= Arabinogalactan =

Bipolymer

Arabinogalactan, also known as galactoarabinan, larch arabinogalactan, and larch gum, is a biopolymer consisting of arabinose and galactose monosaccharides. Two classes of arabinogalactans are found in nature: plant arabinogalactan and microbial arabinogalactan. In plants, it is a major component of many gums, including gum arabic and gum ghatti. It is often found attached to proteins, and the resulting arabinogalactan protein (AGP) functions as both an intercellular signaling molecule and a glue to seal plant wounds.

The microbial arabinogalactan is a major structural component of the mycobacterial cell wall. Both the arabinose and galactose exist solely in the furanose configuration. The galactan portion of microbial arabinogalactan is linear, consisting of approximately 30 units with alternating β-(1-5) and β-(1-6) glycosidic linkages. The arabinan chain, which consists of about 30 residues,
is attached at three branch points within the galactan chain, believed to be at residues 8, 10 and 12.
The arabinan portion of the polymer is a complex branched structure, usually capped with mycolic acids; the arabinan glycosidic linkages are α-(1-3), α-(1-5), and β-(1-2).

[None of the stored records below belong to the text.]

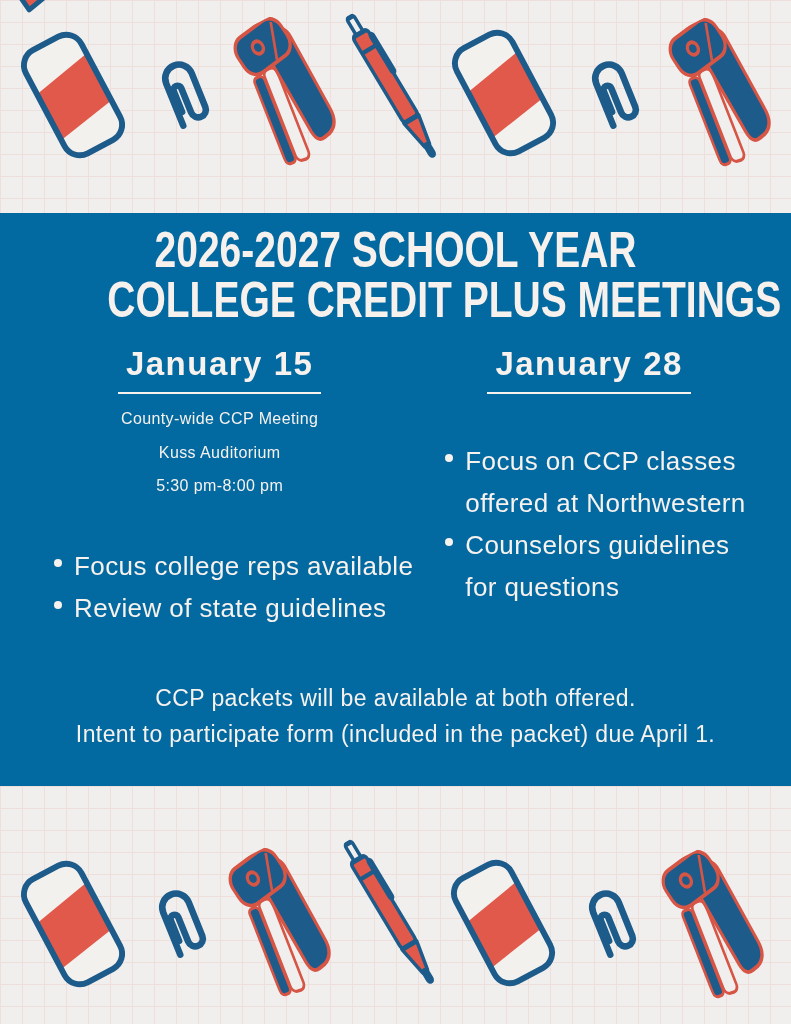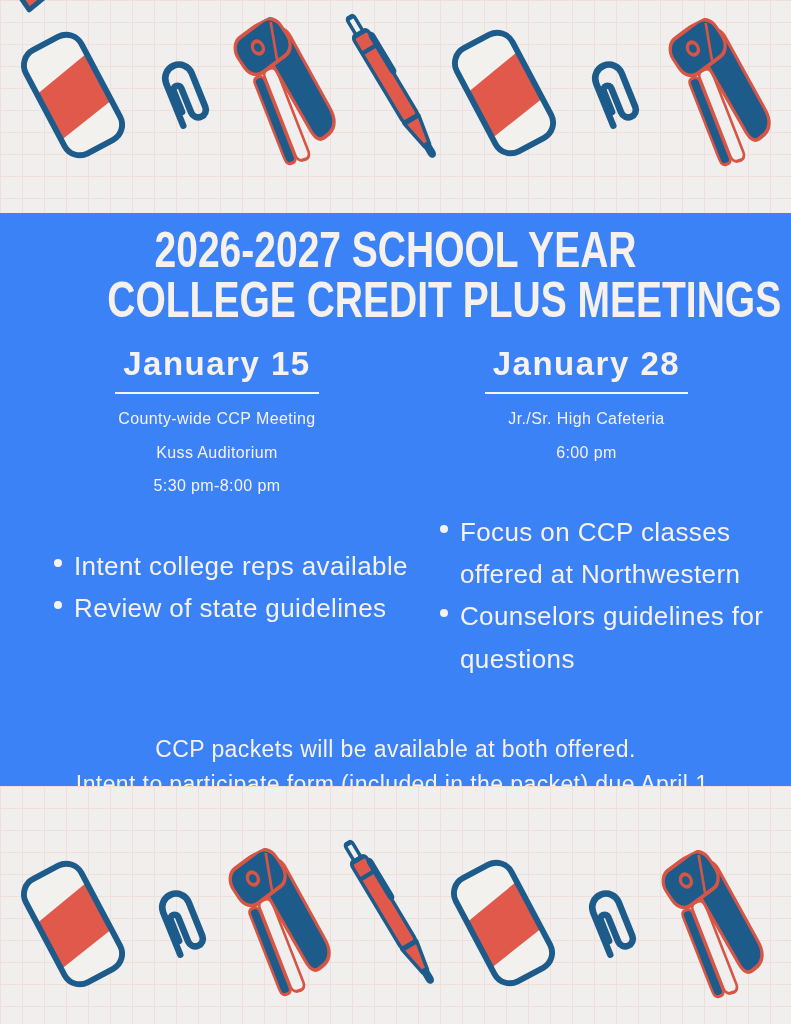--- a/index.html
+++ b/index.html
@@ -26,7 +26,7 @@
   
   .red{
     height:573px;box-sizing:border-box;overflow:hidden;
-    background:#3b82f6;color:#f7f2ee;
+    background:#0369a1;color:#f7f2ee;
     padding:8px 26px 0;
   }
   h1{margin:4px 0 0;text-align:center;font-size:50px;line-height:1.0;font-weight:bold;color:#f6f1ed;letter-spacing:0}

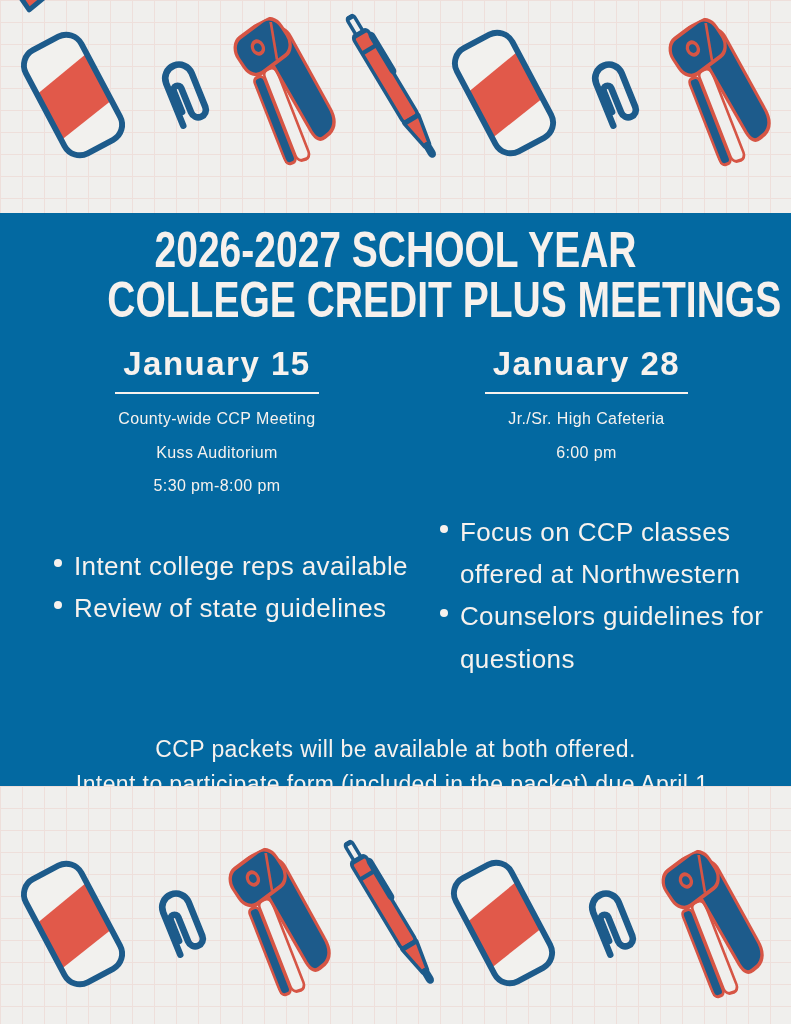--- a/index.html
+++ b/index.html
@@ -153,10 +153,6 @@
         <h2>
           <span class="u">January 28</span>
         </h2>
-        <div class="info">
-          <p>Jr./Sr. High Cafeteria</p>
-          <p>6:00 pm</p>
-        </div>
         <ul class="bullets">
           <li>Focus on CCP classes offered at Northwestern</li>
           <li>Counselors guidelines for questions</li>

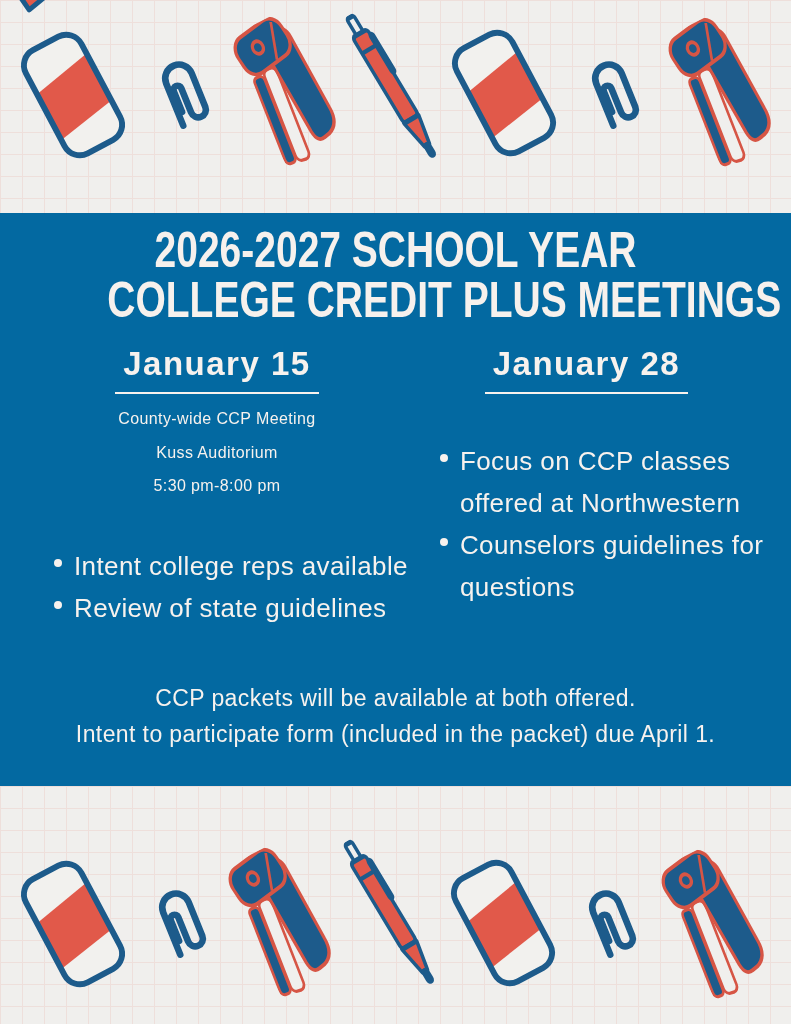--- a/index.html
+++ b/index.html
@@ -144,7 +144,7 @@
           <p>5:30 pm-8:00 pm</p>
         </div>
         <ul class="bullets">
-          <li>Intent college reps available</li>
+          <li>Focus college reps available</li>
           <li>Review of state guidelines</li>
         </ul>
       </section>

The mycobacterial arabinogalactan is recognized by a putative immune lectin intelectin present in chordates.

==Structure of microbial arabinogalactan==

Structure of arabinogalactan

The reducing end of microbial arabinogalactan consists of the terminal sequence →5)-D-Galf-(1→4)-L-Rhap-(1→3)-D-GlcNAc. A muramyl-6-P is also found within the peptidoglycan functional group. The mycolylarabinogalactan of mycobacteria is attached to the peptidoglycan by the actinomycete-specific diglycosylphosphoryl bridge, L-Rhap-(1→3)-D-GlcNAc-(1→P).

Arabinogalactan contains a galactan chain, with alternating 5-linked β-D-galactofuranosyl (Galf) and 6-linked β-D-Galf residues. The arabinan chains are attached to C-5 of some of the 6-linked Galf residues. There are three major structural domains for arabinan. The first is a domain consisting of linear 5-linked α-D-Araf residues. The second is a domain with branched 3,5 linked α-D-Araf residues substituted with 5-linked α-D-Araf units at both branched positions, and the third is A terminal non-reducing domain for end arabinan consisting of a 3,5-linked α-D-Araf residue substituted at both branched positions with the disaccharide β-D Araf-(1→2)- α-D-Araf. These three arabinan chains are attached to the galactan at residues 8, 10, and 12.

The non-reducing end of arabinogalactan is covalently attached to the mycolic acids of the outer membrane. The hydrophobicity of mycolic acids is a barrier to drug entry. Additionally, the mycolyl arabinogalactan peptidoglycan is responsible for aspects of disease pathogenesis and much of the antibody response in infections. The mycolyl substituents are selectively and equally distributed on the 5-hydroxyl functions of terminal- and the penultimate 2-linked Araf residues. The mycolyl residues are clustered in groups of four on the non reducing terminal pentaarabinosyl unit (β-Araf-(1→2)-α-Araf)_{2}-3,5-α-Araf . Thus, the majority (66%) of the pentaarabinosyl units are substituted by mycolic acids, leaving the minority (33%) available for interaction with the immune system.

Approximately one of the three arabinosyl chains attached to the galactan chain contains succinyl groups. Although one succinyl group is most common, up to three succinyl groups per released arabinan fragment can be found on oligo-arabinans. However, arabinan fragments substituted with GalNH_{2} are not succinylated. Importantly, in the case of M. tuberculosis, and most likely in all slow growing organisms, both positive charge (protonated GalNH_{2 }as GalNH_{3}^{+}) and negative charge (succinyl) are present in the middle regions of the arabinan, specifically at O-2 of the inner 3,5-α-D-Araf units. The succinyl residues are on the non-mycolylated chain. Recently, a complete primary model of arabinogalactan has been proposed.

== Commercial applications ==

It is used as a thickener in foods, in cosmetics,
and is being studied for possible medical uses.